Scientists at RMIT University in Australia have developed colour-changing wearable sensors that can help people monitor their ultraviolet (UV) exposure throughout the day to manage Vitamin D absorption and avoid sun damage.

Developed by a team headed by Professor Vipul Bansal from RMIT’s Applied Chemistry and Environmental Sciences Department, the colour-changing sensors come in six variations to reflect the range in human skin tone.

“We can print our ink on any paper-like surface to produce cheap wearable sensors in the form of wrist-bands, head bands or stickers, for example,” said Prof Bansal.

While humans require some sun exposure to maintain healthy levels of Vitamin D, excessive exposure can cause sunburn, skin cancer, blindness, skin wrinkling and premature signs of aging.

In a paper recently published in Nature Communications, the scientists explain that knowing what a healthy amount of sun exposure is depends on understanding your personal classification, from Type I to VI, as each has very different solar exposure needs.

The paper authors went on to explain that diseases such as Lupus and many medications increase the photosensitivity of our skin and reduce our ability to absorb Vitamins through diet, making monitoring our sun exposure thresholds highly individual.

“We are excited that our UV sensor technology allows the production of personalised sensors that can be matched to the specific needs of a particular individual,” said Prof Bansal.

“The low cost and child-friendly design of these UV sensors will facilitate their use as educational materials to increase awareness around sun safety,” continued Prof Bansal.

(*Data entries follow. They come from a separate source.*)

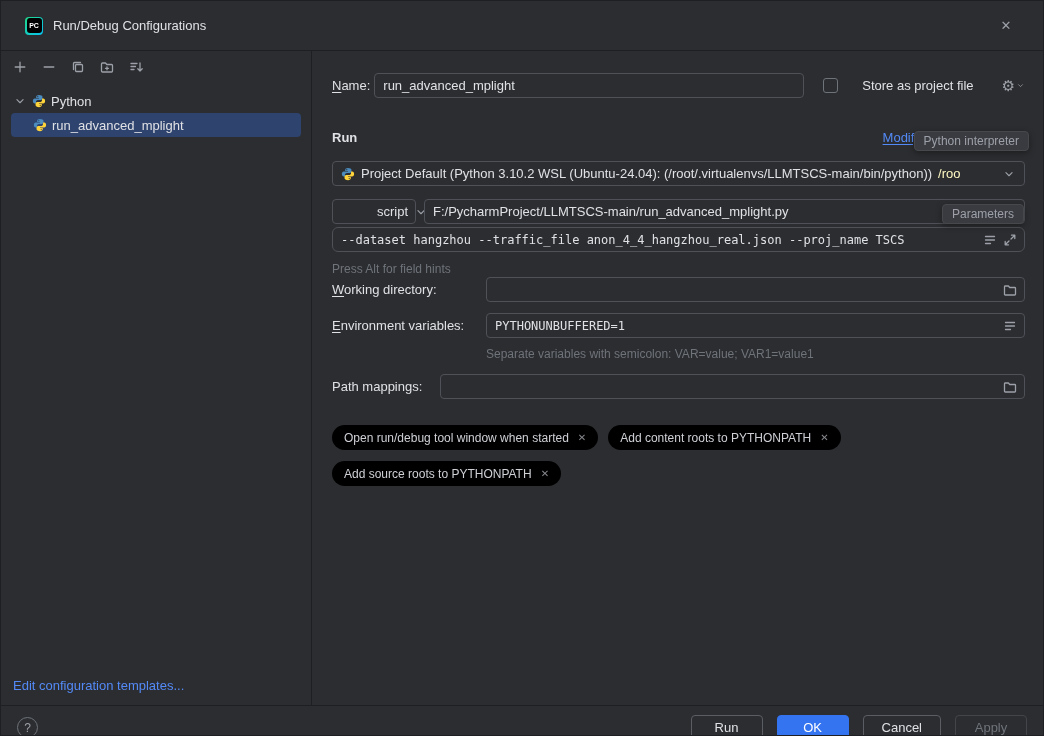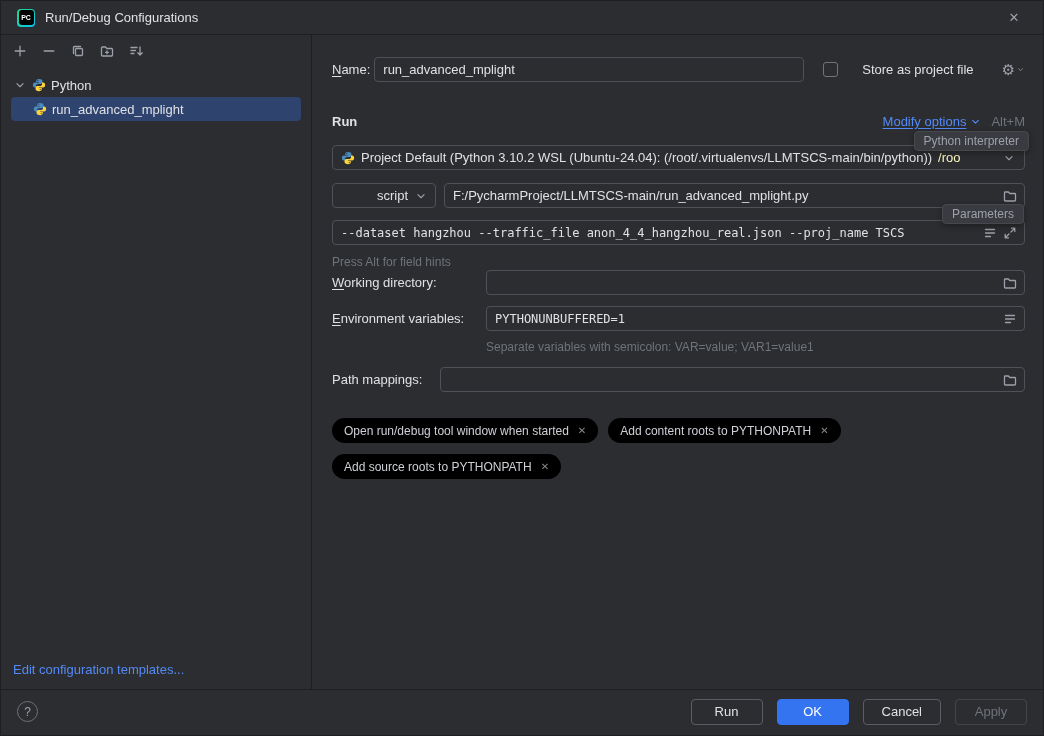"Run/Debug Configurations" .titlebar { height: 34px -> 50px; padding: 0 16px -> 0 24px }
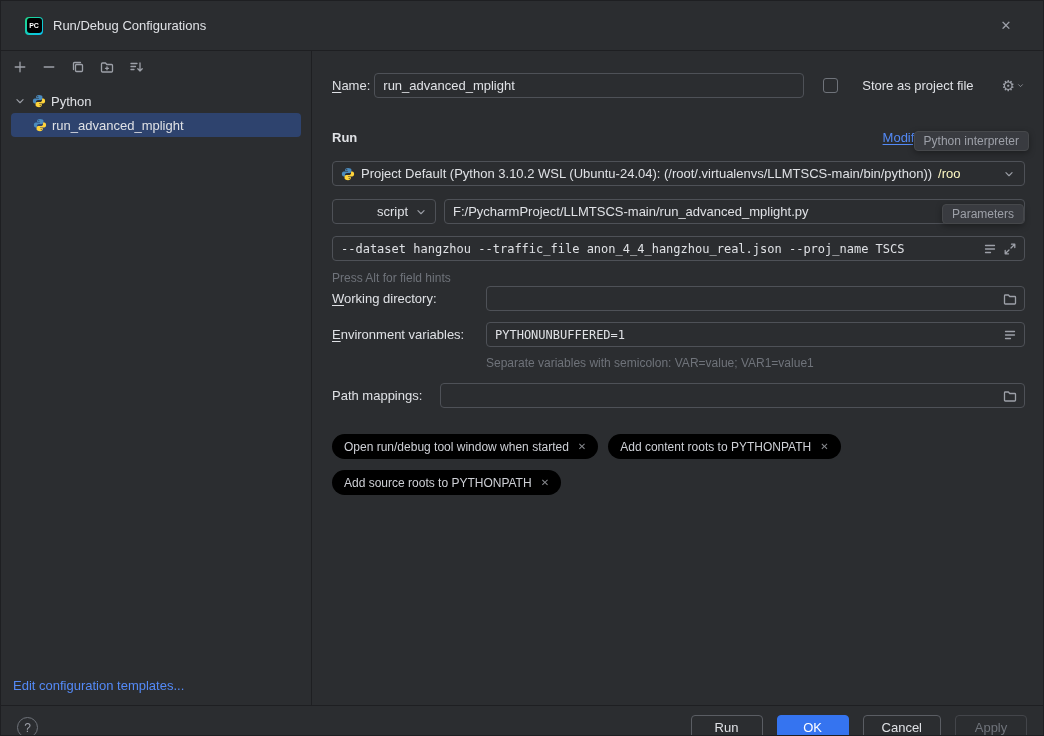"script" .target-combo { width: 104px -> 84px }
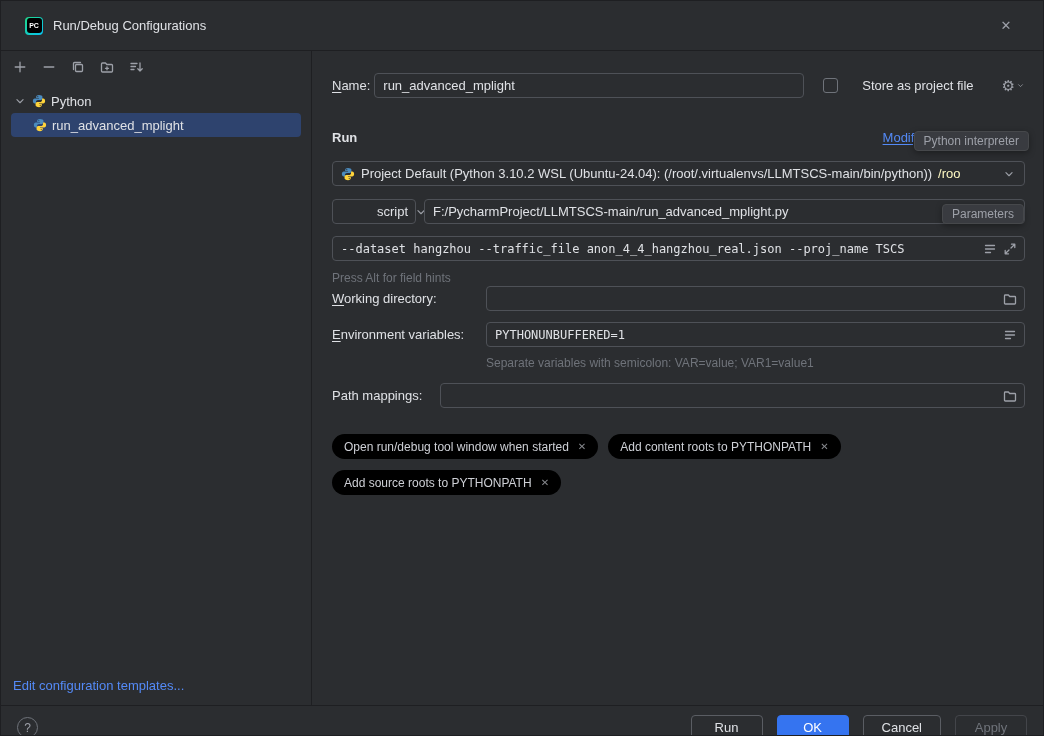"--dataset hangzhou --traffic_file" .params-row { border-radius: none -> 6px; margin-top: 12px -> 3px }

Currently the only guide for managing sun exposure is the UV index scale, which only indicates the intensity of UV rays and does not act as a precise tool to monitor each individual’s daily exposure.

Fair skin (Type I) can only tolerate one fifth of the UV exposure that dark skin (Type VI) can before damage occurs, while darker types require longer in the sun to absorb healthy amounts of Vitamin D.

Prof Bansal believes his sensors could also be used outside of the health sector, because over time UV rays can have damaging effects on the lifetime of many industrial and consumer products. Monitoring this exposure could help improve the safety and reliability of a range of items, including vehicles and military equipment, with potential cost savings.